Theres a thread here about it, check it out. uke:


----------



## stussy (Apr 3, 2005)

Parker123 said:
			
		

> Theres a thread here about it, check it out. uke:



I tried typing in soy protein in the search box but soy is too short of a word. Do you know what its titled as????(which post)


----------



## Diesel (Apr 3, 2005)

i think that a moderate amount of soy should be fine just try to get the bulk of your protiens from whey and milks


----------



## Parker123 (Apr 3, 2005)

stussy said:
			
		

> I tried typing in soy protein in the search box but soy is too short of a word. Do you know what its titled as????(which post)

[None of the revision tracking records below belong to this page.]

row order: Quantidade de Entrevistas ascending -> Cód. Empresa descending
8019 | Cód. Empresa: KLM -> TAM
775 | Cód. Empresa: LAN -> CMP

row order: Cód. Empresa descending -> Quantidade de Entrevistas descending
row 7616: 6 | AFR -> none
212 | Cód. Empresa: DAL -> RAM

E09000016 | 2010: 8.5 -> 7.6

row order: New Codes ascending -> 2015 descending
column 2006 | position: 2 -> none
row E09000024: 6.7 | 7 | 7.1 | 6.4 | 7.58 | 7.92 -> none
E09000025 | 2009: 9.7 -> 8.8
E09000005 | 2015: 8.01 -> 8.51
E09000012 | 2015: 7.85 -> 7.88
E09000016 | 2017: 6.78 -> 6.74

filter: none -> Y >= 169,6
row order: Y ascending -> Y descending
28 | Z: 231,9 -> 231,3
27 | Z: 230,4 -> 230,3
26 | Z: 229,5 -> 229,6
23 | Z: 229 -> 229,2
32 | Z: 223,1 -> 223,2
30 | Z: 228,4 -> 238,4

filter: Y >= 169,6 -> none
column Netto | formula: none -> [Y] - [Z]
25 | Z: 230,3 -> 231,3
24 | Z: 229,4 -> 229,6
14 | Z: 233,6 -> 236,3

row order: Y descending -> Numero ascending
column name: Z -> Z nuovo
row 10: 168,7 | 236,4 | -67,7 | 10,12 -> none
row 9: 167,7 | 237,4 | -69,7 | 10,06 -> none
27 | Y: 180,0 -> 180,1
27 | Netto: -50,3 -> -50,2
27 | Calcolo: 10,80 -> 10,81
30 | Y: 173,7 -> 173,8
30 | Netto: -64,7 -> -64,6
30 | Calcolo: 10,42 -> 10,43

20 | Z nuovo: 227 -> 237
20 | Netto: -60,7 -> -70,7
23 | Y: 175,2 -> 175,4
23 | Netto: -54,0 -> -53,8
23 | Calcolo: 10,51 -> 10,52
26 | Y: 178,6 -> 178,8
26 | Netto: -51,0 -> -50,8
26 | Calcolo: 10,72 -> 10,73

Type "soybean" into the search.  Dragon posted it a few weeks ago.


----------



## stussy (Apr 3, 2005)

That was an good post.


----------



## DragonRider (Apr 3, 2005)

I would stay away from soy like the plague. 
Here is the article.

http://www.123steroids.com/vB/showthread.php?t=3569


----------



## Diesel (Apr 3, 2005)

oh...i stand corrected guys...i had just read ina mag befor that soy was pretty beneficial...but i know beter now.


----------



## DragonRider (Apr 3, 2005)

Diesel said:
			
		

> oh...i stand corrected guys...i had just read ina mag befor that soy was pretty beneficial...but i know beter now.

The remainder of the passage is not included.